-- ABOUT THIS TASK --
Looking at the records below, please say how many lines contain the word "item", as a bare number.

** Opening GIVEN DATA block **

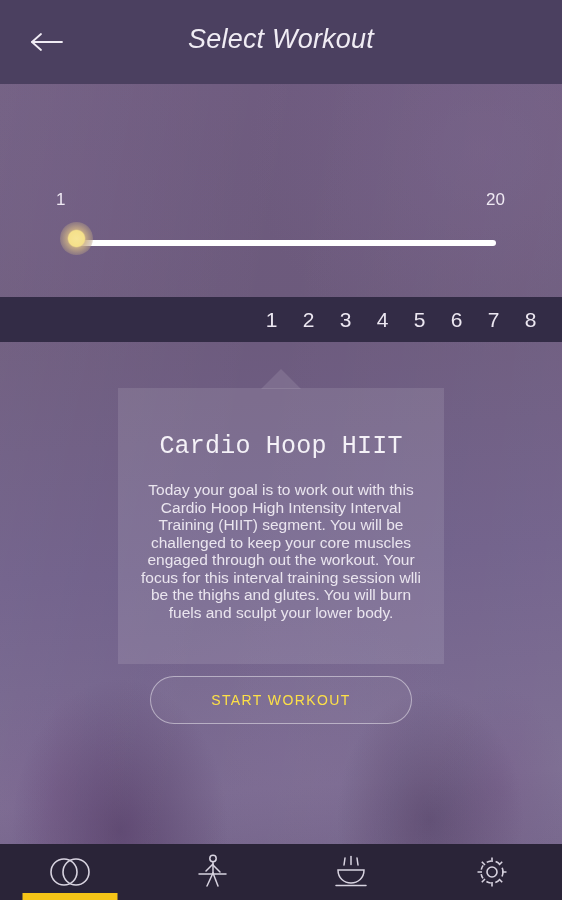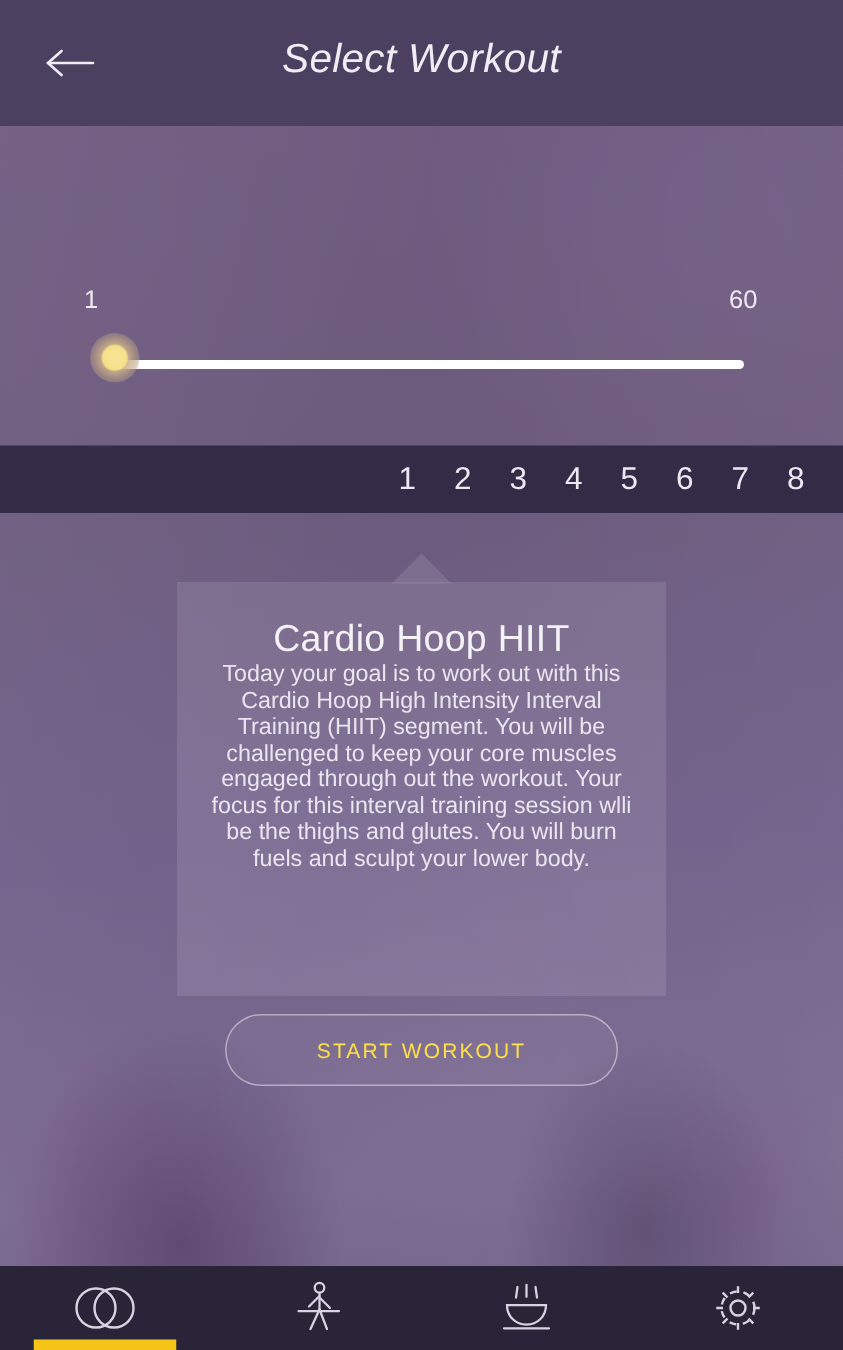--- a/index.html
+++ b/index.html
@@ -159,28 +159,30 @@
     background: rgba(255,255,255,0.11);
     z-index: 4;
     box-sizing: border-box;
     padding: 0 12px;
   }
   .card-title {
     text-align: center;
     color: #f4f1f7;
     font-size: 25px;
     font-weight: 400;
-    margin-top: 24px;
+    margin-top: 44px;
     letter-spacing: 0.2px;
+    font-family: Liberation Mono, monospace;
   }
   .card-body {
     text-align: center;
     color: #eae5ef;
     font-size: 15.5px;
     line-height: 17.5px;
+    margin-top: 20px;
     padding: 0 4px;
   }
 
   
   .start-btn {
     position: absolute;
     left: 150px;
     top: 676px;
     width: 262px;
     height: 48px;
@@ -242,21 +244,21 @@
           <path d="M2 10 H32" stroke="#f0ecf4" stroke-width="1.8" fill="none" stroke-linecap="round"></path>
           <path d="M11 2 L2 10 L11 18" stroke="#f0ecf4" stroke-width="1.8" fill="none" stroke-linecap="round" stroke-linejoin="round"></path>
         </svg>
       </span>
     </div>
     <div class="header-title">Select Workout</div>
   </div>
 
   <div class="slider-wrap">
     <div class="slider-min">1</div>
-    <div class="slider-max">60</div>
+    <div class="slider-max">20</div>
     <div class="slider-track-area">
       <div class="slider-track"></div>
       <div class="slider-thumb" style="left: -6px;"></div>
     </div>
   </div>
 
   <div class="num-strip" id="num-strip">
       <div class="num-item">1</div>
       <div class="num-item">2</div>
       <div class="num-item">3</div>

** Closing GIVEN DATA block **

-- RESULT BELOW --
3